Feeds

NASA's nuclear Mars tank is go

Podule for hover-rocket 'sky crane' lander shipped

The essential guide to IT transformation

NASA's plans to land a large nuclear-powered robotic tank on Mars are back on track, with the first section of its "sky crane" hovering lander module delivered from the makers and funding problems ironed out.

US aerospace titan Lockheed Martin announced yesterday that they had shipped the "backshell" for the Mars Science Laboratory (MSL) mission, the top half of the tin in which the rover will fly through space.

As the MSL descends from deep space into the thin atmosphere of Mars, the two-part aeroshell module will steer itself down by ejecting ballast to shift its centre of gravity. The backshell is mounted on a special-for-Mars ablative heat shield base made of cork and silicone, much of which will burn away from atmospheric friction as the spacecraft plunges down.

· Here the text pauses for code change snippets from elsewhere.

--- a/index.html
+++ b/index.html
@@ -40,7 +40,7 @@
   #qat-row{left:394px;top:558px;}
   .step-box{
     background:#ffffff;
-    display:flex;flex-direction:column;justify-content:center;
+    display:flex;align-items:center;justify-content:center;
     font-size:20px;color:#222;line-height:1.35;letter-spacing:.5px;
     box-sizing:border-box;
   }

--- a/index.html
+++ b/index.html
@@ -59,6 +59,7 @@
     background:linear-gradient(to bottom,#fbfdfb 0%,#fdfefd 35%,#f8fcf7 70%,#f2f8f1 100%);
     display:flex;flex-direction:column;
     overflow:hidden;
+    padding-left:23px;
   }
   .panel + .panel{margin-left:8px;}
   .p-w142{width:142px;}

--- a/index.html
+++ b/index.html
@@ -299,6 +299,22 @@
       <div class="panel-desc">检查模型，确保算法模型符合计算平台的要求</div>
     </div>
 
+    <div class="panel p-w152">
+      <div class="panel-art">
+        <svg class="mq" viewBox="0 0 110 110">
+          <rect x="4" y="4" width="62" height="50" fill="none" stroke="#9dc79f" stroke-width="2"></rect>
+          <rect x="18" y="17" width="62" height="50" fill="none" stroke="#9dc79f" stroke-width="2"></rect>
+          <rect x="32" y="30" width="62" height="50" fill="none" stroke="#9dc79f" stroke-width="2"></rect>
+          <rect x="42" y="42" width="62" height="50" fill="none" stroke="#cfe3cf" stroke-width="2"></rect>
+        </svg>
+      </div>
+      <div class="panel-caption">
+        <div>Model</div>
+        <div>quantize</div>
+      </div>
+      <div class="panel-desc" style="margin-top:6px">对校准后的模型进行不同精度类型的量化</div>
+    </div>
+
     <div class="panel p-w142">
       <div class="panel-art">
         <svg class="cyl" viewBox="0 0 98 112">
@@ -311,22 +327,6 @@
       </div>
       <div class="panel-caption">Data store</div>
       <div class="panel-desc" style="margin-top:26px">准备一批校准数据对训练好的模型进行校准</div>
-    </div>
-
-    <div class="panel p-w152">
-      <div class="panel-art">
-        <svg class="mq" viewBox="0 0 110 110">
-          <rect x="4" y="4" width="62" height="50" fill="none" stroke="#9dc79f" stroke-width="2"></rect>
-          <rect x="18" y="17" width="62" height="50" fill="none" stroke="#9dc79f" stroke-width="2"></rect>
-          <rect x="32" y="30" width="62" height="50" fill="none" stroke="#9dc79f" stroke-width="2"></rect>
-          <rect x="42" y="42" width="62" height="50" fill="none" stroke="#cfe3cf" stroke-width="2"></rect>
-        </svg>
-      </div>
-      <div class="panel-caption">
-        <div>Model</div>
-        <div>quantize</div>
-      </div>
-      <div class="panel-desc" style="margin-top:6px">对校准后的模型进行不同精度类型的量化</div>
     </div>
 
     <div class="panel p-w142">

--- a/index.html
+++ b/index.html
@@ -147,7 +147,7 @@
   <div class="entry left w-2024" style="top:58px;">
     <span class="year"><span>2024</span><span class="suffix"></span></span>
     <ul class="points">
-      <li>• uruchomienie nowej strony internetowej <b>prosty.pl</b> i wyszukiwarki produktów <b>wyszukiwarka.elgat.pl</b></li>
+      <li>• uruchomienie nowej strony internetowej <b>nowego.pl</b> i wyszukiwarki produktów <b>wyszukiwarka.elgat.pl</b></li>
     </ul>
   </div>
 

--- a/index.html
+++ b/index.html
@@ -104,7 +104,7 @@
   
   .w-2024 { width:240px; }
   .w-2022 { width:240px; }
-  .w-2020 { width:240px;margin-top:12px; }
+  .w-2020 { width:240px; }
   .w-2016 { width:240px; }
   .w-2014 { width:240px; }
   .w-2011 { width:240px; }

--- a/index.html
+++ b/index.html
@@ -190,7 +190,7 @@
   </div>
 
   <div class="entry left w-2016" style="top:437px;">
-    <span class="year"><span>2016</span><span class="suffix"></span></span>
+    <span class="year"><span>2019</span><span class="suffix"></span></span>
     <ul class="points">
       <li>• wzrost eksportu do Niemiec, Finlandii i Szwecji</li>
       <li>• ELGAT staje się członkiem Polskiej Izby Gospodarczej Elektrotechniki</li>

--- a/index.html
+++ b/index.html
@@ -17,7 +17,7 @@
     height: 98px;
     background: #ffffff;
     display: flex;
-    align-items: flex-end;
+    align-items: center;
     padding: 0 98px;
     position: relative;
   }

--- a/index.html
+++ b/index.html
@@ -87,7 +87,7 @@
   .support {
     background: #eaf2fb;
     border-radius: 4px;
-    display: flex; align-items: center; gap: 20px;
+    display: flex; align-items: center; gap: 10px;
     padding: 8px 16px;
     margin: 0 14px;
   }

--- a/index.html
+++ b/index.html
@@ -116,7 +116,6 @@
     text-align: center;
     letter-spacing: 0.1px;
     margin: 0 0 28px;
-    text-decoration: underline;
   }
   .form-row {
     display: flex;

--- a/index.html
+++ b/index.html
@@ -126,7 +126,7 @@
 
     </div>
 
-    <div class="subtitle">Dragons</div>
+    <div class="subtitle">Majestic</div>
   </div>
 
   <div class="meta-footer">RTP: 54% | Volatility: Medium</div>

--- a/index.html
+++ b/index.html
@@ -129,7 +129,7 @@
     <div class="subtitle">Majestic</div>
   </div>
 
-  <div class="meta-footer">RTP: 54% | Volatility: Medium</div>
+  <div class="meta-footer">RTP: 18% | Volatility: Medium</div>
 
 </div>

As the aeroshell nears the surface, it will slow down using a large parachute, then the heat shield base will drop away and the "sky crane" hovering rocket unit will fall out with the rover slung beneath it. The skycrane will descend on retro-rockets, and in the final stages will lower the rover down on a cable to set down on its wheels ready to go. This, apparently, will mean that rover will wind up much closer to the target landing spot - NASA could only predict where the present ones would set down to within a hundred miles or so. The skycrane will then fly away to crash safely somewhere well away from the rover.

Here's a rather groovy vid, courtesy of NASA, for those with Flash and YouTube privileges:

Lockheed's "backshell" - the bit delivered yesterday, the largest the company has ever made - is the top of the round space tin that the whole package arrives in.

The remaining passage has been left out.